The corpus includes a wide range of genres/registers of spoken and written English including informal speech, fiction, newspapers, academic writing and e-language.

The BNC2014 was constructed as a comparable counterpart to the original British National Corpus completed in the early 1990s.

Researchers on that project, which included Professor Brezina, used innovative computational methods to examine huge amounts of words to compile and analyse the new balanced dataset (corpus) which covers the period from 2007 to 2020 with 2014 providing the mid-point.

Professor Brezina explained that he and Dr Gablasova had used a new tool called #LancsBox X, developed and custom-made by a team at Lancaster University, which enabled them to produce the analysis.

A free download available to everyone, it would, he added, help researchers produce dictionaries and grammar books much more speedily in the future.

"Dictionaries were a lifetime's work but now technology, including this cutting-edge tool, will bring together language research and computation to make it so much easier," explains Professor Brezina.
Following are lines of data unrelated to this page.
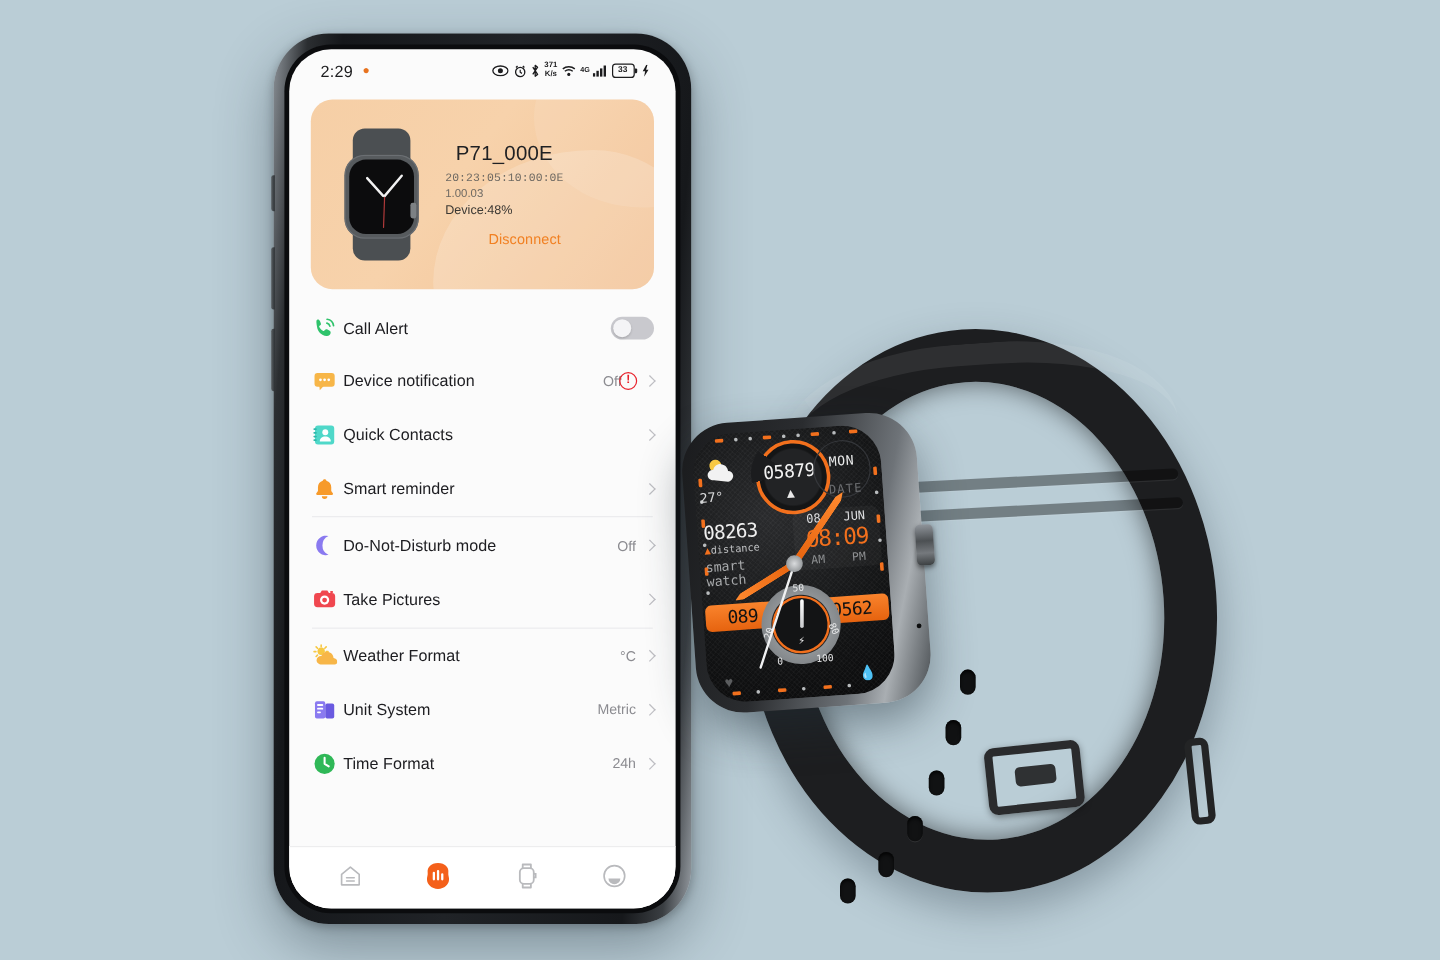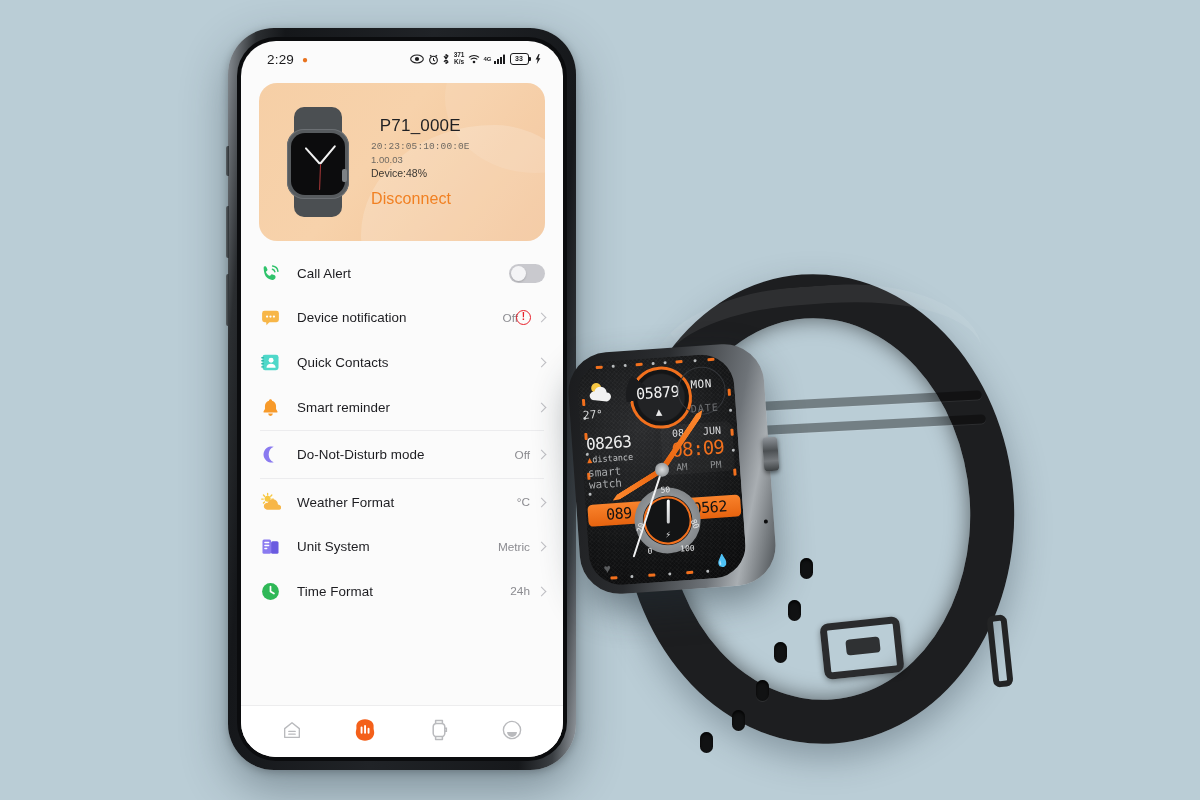--- a/index.html
+++ b/index.html
@@ -120,7 +120,7 @@
   #dev-fw   { font-size: 9.5px; color: #6f6a63; margin-top: 2px; }
   #dev-batt { font-size: 10.5px; color: #3b3833; margin-top: 2px; }
   #disconnect {
-    font-size: 16px; color: #f18022; margin-top: 11px; letter-spacing: .1px;
+    font-size: 12px; color: #f18022; margin-top: 11px; letter-spacing: .1px; margin-left: 36px;
   }
 
   

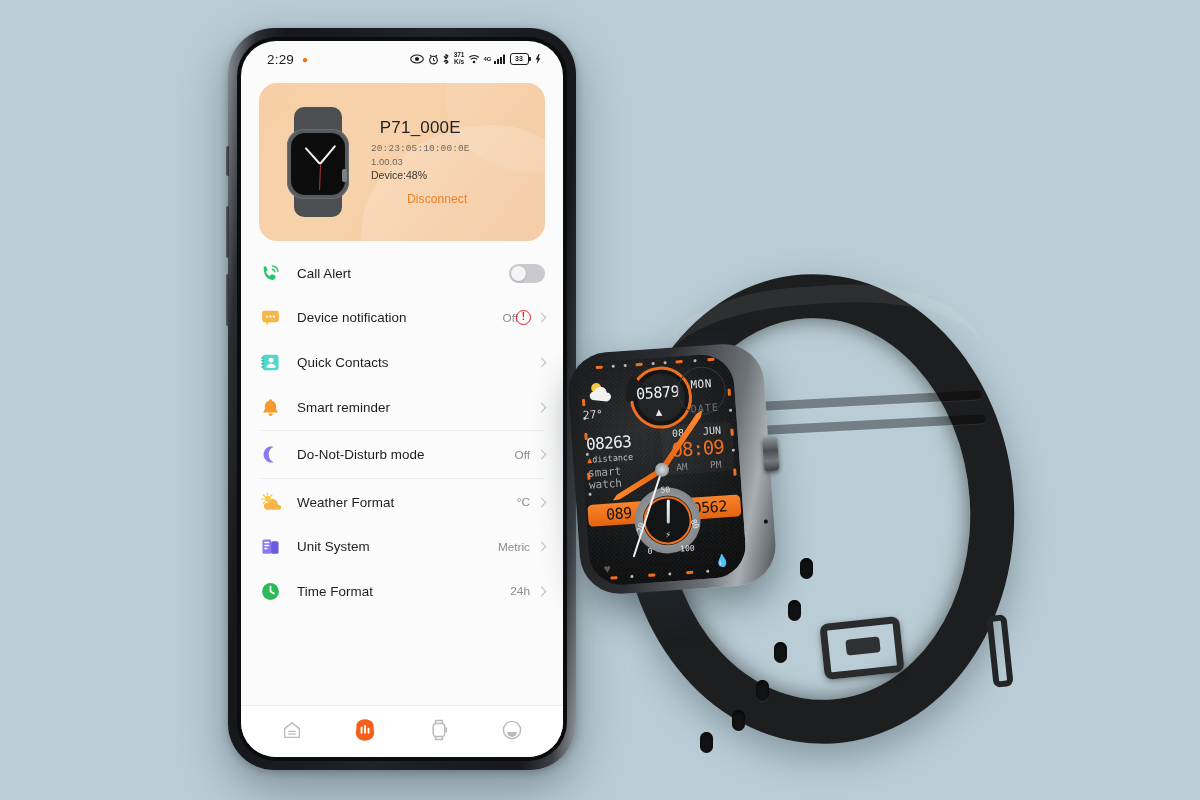--- a/index.html
+++ b/index.html
@@ -132,7 +132,7 @@
   }
   .row .icon { width: 21px; height: 21px; flex: 0 0 21px; position: relative; }
   .row .label {
-    margin-left: 16px; font-size: 13.4px; color: #1d1d21; letter-spacing: .05px;
+    margin-left: 5px; font-size: 13.4px; color: #1d1d21; letter-spacing: .05px;
     white-space: nowrap;
   }
   .row .spacer { flex: 1 1 auto; }

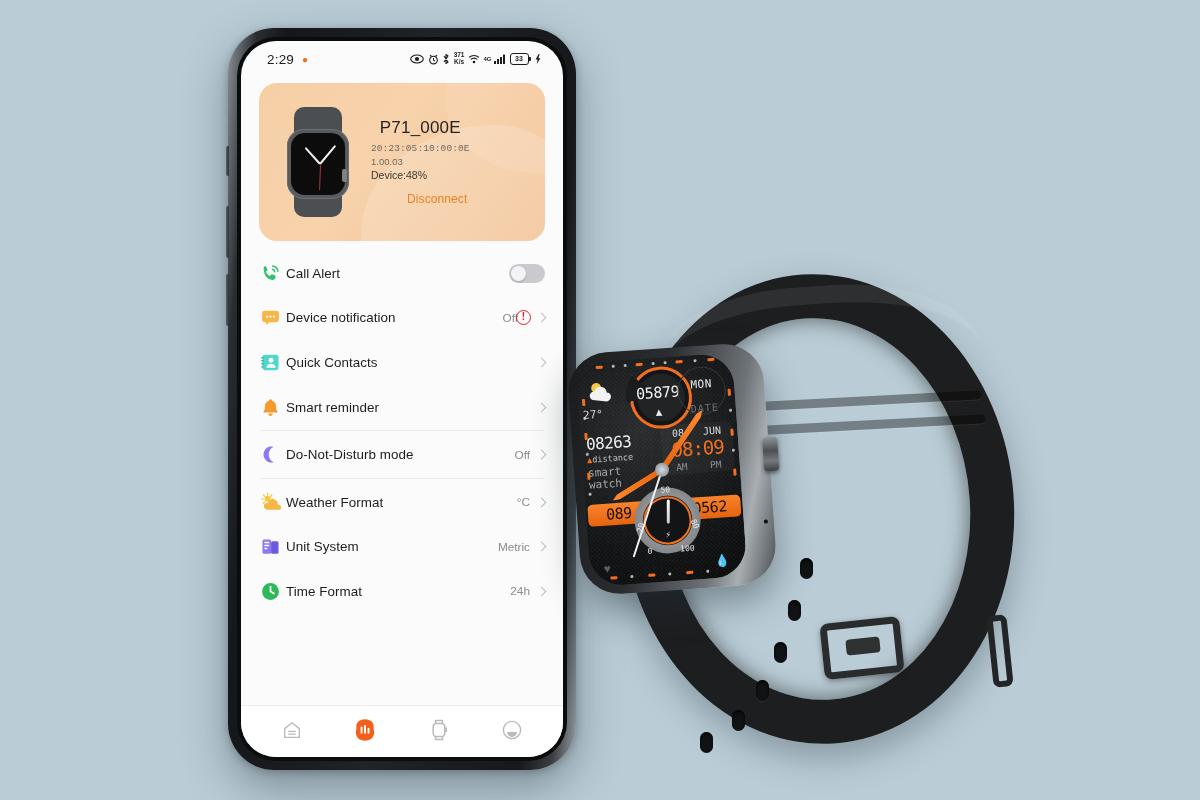--- a/index.html
+++ b/index.html
@@ -461,6 +461,18 @@
             <span class="label">Do-Not-Disturb mode</span>
             <span class="spacer"></span>
             <span class="value">Off</span>
+            <span class="chev"></span>
+          </div>
+          <div class="row">
+            <span class="icon"><svg width="21" height="21" viewBox="0 0 22 22">
+                <rect x="1.8" y="5.4" width="18.4" height="12.4" rx="3" fill="#f0474f"></rect>
+                <path d="M7.2 5.4l1.4-2.2h4.8l1.4 2.2z" fill="#f0474f"></path>
+                <circle cx="11" cy="11.6" r="4" fill="#fff"></circle>
+                <circle cx="11" cy="11.6" r="2.1" fill="#f0474f"></circle>
+                <rect x="15.8" y="3.6" width="2.6" height="1.8" rx=".8" fill="#f0474f"></rect>
+              </svg></span>
+            <span class="label">Take Pictures</span>
+            <span class="spacer"></span>
             <span class="chev"></span>
           </div>
           <div class="divider"></div>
"This is the future of lexicography - automated and semi-automated processes which will radically alter the way we produce dictionaries, grammar books, and teaching materials.

"Also, not only can we accurately describe the uses and meanings of words, using #LancsBox X we can also easily visualise word associations and the connections between words, allowing us to directly witness the intricate structure of language. As the saying suggests, a picture can sometimes be worth a thousand words."